**The problem**
Look over the data below and give the number of lines containing the word "left", with no other words.

-*-

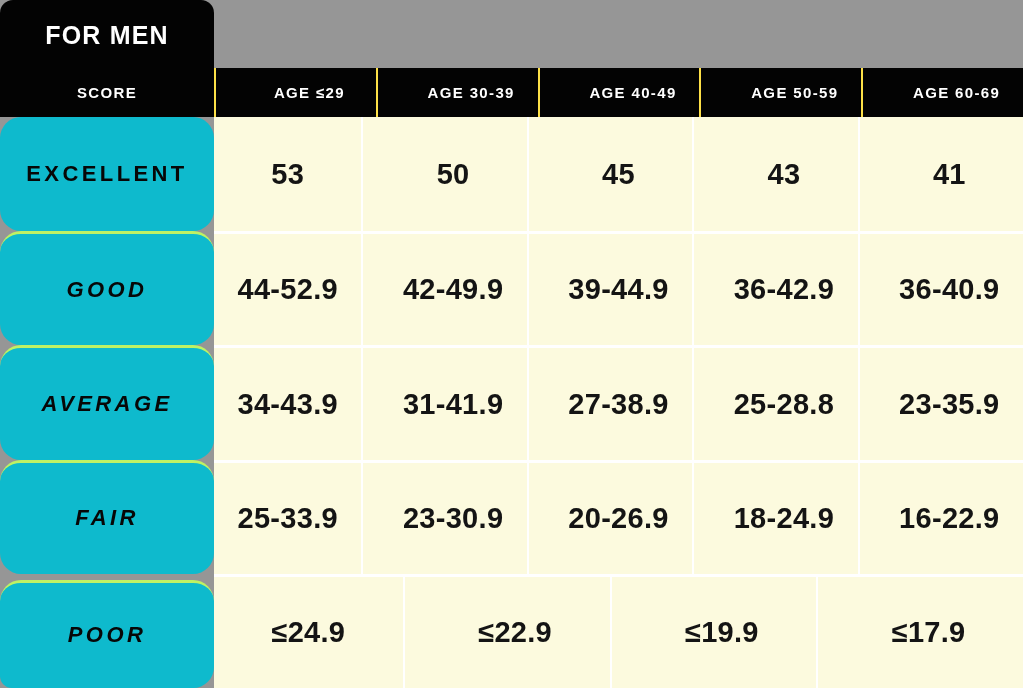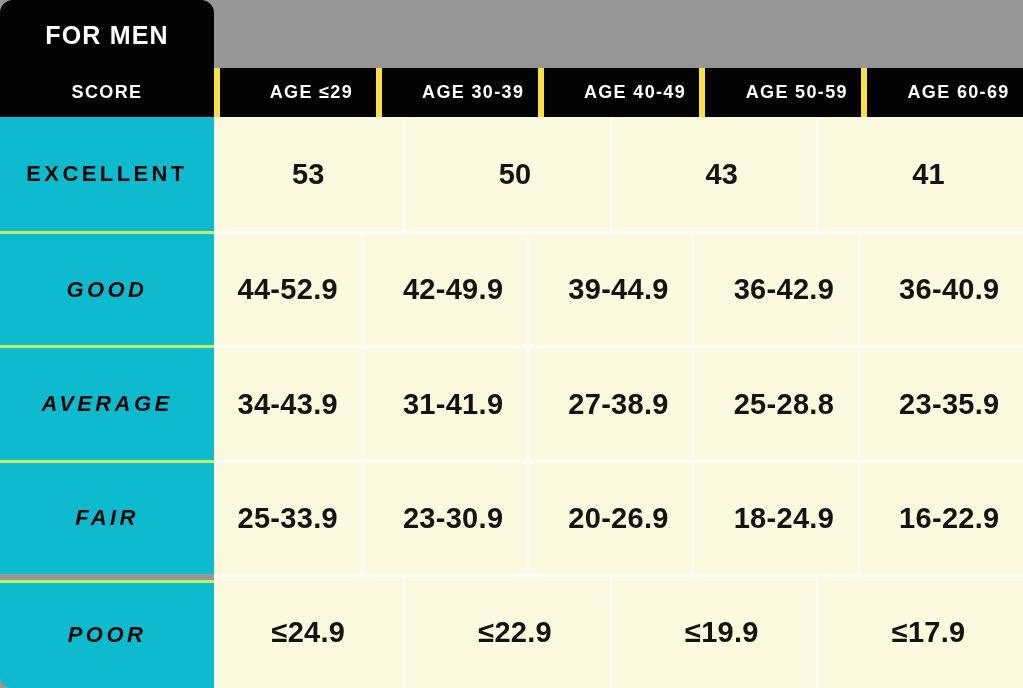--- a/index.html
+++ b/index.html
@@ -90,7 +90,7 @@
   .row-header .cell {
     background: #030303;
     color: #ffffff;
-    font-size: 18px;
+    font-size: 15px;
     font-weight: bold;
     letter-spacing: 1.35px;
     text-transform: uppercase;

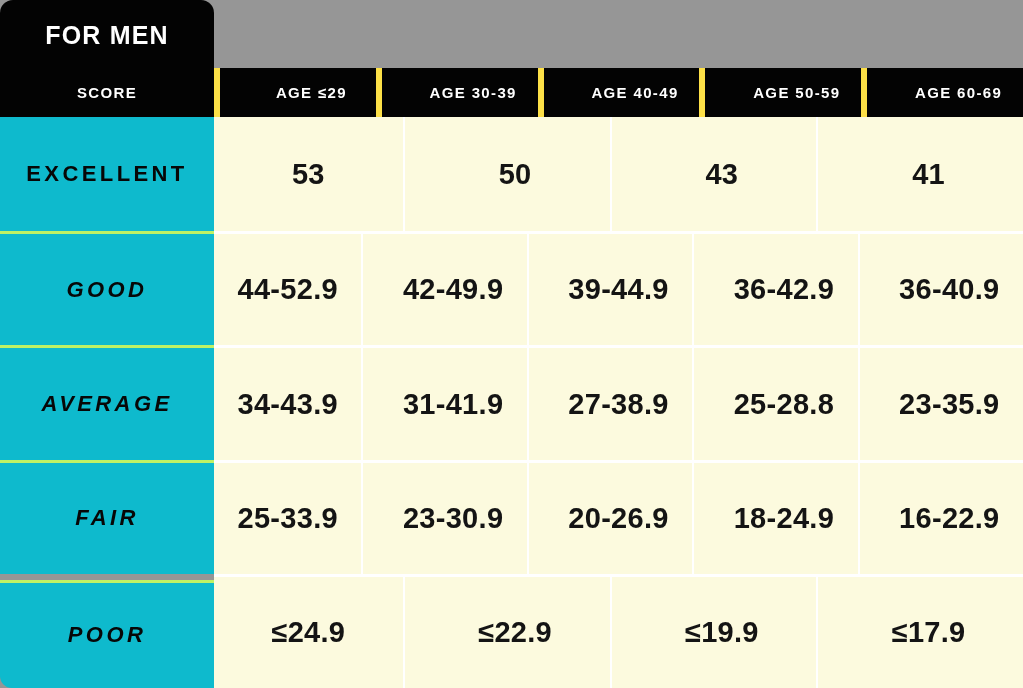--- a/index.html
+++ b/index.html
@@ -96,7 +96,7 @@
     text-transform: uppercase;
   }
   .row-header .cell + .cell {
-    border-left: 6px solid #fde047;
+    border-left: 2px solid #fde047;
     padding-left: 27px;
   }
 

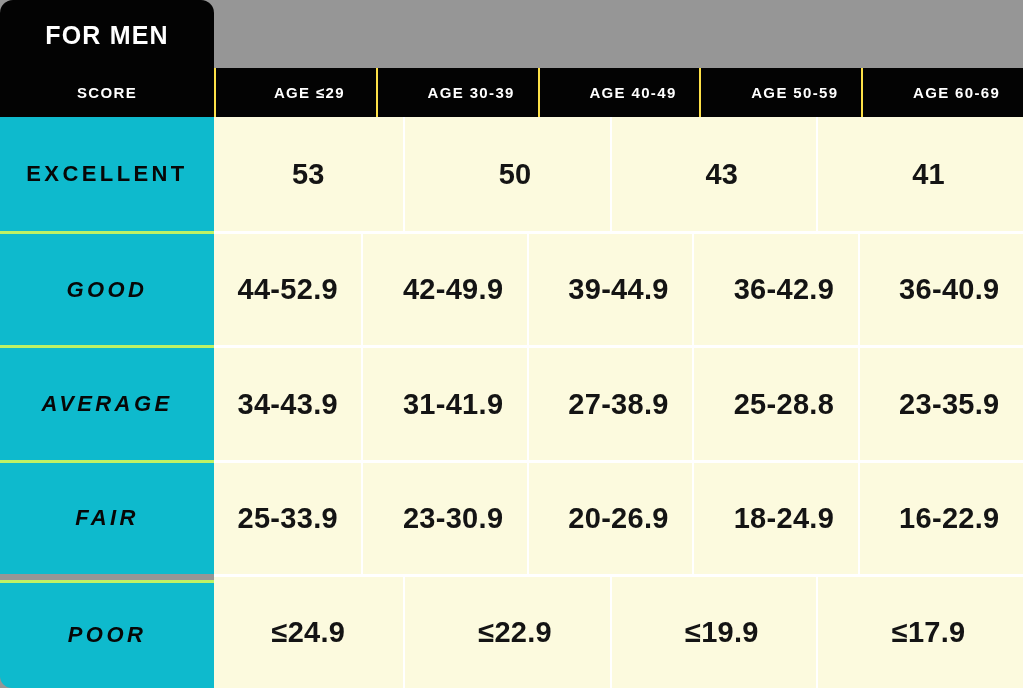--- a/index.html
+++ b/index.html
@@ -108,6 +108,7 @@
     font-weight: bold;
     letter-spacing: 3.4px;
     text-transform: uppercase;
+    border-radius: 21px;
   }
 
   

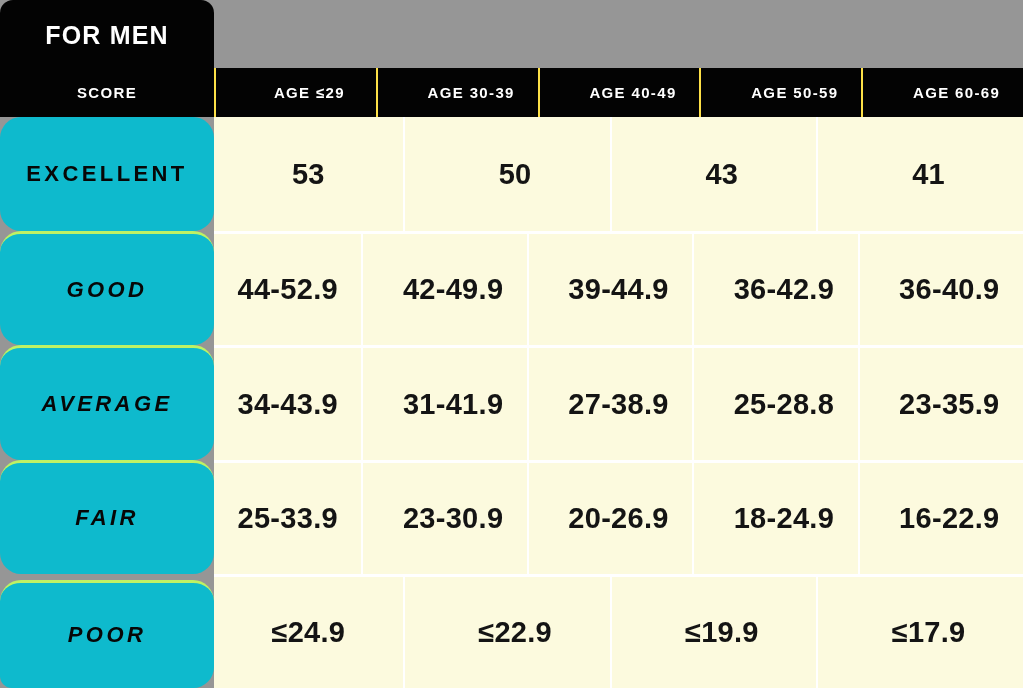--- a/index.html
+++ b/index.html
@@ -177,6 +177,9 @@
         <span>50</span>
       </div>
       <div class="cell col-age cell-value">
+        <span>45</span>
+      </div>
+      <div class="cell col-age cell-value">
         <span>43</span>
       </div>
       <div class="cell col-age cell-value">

-*-

**Response to this exercise**
3